Des retombées positives

"La plupart prennent alors des engagements, confie Elise Lucet, Monoprix a déclaré qu'il arrêtait de produire au Bangladesh, Zara réfléchit à faire de même en Inde. Je souhaite vivement que l'on puisse réaliser un droit de suite pour voir si les pratiques ont changé".

La caméra cachée, qui n'est pas systématique, est légitimée par le bien-fondé de la dénonciation. Même si, rappelons-le, la charte des journalistes interdit d'invoquer "un titre ou une qualité imaginaires" ou "d'user de moyens déloyaux pour recueillir une information". 

Si l'investigation est difficilement contestable, les méthodes d'interview d'Elise Lucet sont parfois décriées.

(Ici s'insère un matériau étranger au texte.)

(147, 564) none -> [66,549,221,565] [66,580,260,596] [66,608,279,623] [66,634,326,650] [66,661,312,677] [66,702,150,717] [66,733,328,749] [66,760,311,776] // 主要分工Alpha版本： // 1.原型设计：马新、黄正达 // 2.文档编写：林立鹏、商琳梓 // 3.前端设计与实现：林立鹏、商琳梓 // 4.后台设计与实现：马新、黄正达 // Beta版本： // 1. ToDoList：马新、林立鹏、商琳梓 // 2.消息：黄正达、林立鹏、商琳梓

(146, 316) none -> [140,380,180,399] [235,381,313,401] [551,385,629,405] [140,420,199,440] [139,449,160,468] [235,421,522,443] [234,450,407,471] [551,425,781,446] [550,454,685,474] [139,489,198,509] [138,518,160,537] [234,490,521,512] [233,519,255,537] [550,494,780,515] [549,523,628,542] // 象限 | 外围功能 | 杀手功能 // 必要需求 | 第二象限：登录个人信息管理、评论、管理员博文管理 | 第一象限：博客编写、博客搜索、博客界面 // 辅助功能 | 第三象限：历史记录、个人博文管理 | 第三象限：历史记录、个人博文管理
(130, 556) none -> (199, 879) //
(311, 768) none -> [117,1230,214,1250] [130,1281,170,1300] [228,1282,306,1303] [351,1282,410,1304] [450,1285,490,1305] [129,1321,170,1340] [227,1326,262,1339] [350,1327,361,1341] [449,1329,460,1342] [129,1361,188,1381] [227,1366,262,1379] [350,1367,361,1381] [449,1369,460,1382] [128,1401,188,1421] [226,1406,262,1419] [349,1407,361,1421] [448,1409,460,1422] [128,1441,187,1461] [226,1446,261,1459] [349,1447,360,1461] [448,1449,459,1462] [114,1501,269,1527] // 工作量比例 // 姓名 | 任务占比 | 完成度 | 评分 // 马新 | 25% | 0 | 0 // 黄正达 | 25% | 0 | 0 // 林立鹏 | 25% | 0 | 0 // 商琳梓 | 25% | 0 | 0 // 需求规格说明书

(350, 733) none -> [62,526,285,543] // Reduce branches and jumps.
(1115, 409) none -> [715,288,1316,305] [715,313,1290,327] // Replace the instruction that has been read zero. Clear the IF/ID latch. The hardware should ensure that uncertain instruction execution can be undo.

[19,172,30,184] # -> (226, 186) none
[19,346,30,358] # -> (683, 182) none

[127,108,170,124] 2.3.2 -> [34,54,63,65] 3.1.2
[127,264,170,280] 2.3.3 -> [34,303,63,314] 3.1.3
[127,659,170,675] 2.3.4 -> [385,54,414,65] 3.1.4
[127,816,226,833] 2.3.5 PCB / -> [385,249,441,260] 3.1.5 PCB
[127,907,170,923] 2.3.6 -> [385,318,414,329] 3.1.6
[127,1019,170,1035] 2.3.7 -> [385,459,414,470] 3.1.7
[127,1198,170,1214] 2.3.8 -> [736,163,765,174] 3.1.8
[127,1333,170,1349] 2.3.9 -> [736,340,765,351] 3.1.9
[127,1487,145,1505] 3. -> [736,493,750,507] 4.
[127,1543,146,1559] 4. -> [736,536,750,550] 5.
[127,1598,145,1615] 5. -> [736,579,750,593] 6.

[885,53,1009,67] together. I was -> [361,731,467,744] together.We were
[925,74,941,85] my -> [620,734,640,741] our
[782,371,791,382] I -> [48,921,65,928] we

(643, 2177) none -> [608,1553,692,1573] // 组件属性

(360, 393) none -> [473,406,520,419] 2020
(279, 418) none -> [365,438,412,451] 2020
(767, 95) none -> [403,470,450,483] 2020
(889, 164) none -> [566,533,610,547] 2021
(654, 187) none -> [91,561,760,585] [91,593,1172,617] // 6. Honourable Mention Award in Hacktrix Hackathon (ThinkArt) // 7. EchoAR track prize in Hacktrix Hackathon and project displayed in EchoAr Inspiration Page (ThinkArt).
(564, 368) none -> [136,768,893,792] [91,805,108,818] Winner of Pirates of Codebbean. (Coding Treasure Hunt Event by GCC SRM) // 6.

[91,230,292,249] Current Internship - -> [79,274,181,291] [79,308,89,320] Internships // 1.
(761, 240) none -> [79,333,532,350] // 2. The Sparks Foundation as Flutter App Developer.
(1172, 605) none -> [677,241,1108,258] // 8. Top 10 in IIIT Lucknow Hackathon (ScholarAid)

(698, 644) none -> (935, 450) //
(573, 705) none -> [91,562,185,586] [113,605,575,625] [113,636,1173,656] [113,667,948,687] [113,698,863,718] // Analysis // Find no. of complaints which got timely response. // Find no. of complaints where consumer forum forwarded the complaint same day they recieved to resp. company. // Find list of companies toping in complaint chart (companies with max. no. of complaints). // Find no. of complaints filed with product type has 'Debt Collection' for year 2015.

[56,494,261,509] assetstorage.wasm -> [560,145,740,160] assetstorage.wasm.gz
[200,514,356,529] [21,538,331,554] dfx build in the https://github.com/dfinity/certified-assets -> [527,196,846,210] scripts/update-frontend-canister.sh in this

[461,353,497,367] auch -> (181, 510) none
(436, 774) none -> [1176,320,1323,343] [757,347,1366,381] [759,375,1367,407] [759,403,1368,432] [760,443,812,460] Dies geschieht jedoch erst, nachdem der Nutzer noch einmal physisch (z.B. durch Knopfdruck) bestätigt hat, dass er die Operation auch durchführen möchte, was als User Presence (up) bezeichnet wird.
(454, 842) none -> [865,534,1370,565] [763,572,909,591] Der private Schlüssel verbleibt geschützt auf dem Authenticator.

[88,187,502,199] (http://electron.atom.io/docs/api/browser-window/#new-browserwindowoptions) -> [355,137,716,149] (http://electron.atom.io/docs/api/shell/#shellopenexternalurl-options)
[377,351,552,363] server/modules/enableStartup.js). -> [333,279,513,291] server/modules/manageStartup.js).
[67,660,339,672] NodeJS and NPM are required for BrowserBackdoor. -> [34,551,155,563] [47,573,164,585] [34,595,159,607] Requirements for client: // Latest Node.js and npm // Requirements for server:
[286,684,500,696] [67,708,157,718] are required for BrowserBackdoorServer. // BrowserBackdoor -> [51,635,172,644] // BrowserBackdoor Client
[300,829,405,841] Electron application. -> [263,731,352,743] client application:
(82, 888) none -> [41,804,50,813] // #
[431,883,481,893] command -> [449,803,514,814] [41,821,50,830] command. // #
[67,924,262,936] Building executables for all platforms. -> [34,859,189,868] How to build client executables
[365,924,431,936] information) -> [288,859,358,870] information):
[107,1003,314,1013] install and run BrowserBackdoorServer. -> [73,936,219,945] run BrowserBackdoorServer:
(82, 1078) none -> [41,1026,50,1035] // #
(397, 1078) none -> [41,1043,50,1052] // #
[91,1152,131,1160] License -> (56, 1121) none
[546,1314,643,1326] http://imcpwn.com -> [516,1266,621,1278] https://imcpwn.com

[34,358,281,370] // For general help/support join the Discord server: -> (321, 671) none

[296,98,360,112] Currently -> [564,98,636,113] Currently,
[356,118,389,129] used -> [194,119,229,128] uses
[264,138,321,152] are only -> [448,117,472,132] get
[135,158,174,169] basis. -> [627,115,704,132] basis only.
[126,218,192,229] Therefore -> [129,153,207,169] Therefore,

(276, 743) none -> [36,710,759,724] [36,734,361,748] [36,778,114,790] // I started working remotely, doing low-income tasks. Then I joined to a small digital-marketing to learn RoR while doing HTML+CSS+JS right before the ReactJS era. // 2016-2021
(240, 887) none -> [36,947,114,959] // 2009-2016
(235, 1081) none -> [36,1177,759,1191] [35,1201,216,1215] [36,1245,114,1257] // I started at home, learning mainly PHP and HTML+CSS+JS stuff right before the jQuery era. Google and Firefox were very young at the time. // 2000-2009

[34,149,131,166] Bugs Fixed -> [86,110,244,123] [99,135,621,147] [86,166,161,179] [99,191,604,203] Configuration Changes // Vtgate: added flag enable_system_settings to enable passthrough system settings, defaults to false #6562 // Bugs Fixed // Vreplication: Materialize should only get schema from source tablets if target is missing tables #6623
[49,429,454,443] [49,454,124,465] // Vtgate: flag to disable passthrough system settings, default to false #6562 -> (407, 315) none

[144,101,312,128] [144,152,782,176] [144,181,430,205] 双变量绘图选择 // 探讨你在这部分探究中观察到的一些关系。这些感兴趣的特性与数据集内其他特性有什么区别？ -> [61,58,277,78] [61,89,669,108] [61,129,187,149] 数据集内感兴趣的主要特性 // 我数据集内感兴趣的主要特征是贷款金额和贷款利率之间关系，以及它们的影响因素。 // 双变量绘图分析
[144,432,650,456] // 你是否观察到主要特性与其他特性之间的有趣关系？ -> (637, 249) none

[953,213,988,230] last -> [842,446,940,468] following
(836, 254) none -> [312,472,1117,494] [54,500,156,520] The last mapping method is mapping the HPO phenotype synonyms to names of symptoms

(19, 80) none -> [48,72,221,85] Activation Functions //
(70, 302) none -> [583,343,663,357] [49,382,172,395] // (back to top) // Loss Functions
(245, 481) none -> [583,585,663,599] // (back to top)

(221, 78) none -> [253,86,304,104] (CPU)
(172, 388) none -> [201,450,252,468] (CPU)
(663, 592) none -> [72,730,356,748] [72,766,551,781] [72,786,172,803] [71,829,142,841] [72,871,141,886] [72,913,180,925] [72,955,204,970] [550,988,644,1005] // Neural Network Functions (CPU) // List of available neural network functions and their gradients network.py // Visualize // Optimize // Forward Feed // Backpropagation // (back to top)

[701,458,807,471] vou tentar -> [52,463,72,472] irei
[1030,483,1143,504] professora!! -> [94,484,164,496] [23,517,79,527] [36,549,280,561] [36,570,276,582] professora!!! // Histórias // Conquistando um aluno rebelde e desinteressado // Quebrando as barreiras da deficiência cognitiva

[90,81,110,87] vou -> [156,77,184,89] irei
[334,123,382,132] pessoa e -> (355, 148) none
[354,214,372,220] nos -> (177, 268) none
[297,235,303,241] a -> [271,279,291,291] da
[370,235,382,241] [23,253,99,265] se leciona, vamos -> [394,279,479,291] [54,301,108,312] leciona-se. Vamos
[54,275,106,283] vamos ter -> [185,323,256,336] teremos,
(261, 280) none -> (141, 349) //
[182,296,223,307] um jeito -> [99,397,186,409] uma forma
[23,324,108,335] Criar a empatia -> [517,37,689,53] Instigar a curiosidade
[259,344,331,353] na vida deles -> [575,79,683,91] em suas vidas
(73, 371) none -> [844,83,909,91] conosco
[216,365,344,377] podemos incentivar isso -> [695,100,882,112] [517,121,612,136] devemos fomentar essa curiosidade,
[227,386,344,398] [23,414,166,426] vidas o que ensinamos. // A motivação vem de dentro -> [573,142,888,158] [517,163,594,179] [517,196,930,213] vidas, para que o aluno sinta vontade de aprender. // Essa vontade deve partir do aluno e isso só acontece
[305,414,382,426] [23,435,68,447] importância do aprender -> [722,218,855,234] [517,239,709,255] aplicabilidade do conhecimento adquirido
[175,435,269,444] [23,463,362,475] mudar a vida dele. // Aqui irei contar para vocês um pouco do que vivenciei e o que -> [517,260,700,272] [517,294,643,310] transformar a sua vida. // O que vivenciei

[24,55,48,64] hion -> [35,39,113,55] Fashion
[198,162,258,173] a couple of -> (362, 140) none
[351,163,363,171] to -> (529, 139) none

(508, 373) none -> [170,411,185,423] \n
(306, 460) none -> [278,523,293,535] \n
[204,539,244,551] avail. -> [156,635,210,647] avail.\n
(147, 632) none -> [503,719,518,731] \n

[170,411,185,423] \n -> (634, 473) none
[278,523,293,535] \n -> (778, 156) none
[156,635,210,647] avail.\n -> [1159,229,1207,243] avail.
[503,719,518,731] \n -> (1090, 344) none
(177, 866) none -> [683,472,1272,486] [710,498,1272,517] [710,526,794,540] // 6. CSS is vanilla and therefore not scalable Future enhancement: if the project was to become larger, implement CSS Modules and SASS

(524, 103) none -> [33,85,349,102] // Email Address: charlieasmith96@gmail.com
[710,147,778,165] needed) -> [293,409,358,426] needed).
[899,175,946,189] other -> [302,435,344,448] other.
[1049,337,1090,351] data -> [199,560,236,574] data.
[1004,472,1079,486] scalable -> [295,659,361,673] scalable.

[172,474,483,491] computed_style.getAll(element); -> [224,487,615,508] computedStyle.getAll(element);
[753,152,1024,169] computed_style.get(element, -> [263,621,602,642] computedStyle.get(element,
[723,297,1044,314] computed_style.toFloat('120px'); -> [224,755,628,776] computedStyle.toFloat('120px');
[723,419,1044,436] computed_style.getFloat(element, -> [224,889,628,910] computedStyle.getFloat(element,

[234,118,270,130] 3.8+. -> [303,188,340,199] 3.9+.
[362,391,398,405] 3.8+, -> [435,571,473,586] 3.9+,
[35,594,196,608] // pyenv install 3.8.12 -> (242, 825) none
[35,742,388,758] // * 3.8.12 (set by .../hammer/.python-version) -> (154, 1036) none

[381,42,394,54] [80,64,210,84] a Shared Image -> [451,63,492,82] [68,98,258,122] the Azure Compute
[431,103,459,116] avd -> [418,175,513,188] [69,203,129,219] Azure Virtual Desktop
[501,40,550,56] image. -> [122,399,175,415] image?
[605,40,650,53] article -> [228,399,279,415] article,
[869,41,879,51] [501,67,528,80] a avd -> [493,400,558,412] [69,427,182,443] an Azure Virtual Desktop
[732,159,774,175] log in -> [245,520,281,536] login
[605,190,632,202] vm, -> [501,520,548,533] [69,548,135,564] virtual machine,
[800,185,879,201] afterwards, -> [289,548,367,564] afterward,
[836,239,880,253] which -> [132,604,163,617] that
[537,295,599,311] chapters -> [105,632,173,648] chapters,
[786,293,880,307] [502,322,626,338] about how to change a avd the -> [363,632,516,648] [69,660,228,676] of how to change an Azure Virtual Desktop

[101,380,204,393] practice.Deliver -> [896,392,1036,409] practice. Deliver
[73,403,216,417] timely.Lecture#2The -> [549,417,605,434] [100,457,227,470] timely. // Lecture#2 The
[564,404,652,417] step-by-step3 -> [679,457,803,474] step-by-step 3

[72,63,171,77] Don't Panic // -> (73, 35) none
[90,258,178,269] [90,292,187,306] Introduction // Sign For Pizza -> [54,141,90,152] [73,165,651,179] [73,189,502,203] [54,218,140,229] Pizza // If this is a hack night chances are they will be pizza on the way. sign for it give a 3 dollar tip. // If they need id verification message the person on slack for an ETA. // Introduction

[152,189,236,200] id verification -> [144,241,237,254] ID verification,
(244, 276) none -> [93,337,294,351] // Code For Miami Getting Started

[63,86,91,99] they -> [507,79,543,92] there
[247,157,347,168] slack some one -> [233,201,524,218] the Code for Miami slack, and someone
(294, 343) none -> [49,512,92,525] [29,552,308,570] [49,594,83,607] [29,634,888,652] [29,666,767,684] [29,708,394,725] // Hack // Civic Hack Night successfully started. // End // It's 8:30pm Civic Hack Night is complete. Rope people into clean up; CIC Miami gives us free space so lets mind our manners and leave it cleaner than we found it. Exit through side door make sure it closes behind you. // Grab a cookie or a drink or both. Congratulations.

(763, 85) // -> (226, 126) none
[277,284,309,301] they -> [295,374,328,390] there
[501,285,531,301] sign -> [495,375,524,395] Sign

Sur le forum de France 2, un internaute déplore le "ton inquisiteur" de la présentatrice qui cherche, documents à l'appui, à déstabiliser ses interlocuteurs.

"Nous sommes cash, mais jamais déloyaux, répond l'intéressée, je n'ai pas la volonté de les piéger, il s'agit de faire exister leur parole. Mais les gens sont surpris et désarçonnés par notre niveau d'information."

Sans mauvaise foi, difficile pourtant de nier qu'il y a une certaine gourmandise de la caméra à recueillir des moments où le représentant de l'entreprise ne se sait pas filmé. Quant aux patrons, ils sont parfois sommés de répondre. Ce peut être pour le meilleur, comme lorsque le dirigeant de Zara est interpellé en pleine séance de résultats financiers. Mais cela peut aussi relever de la mise en scène un peu gratuite, comme lorsque le médiatique Michel-Edouard Leclerc cherche à échapper à la star Elise Lucet ...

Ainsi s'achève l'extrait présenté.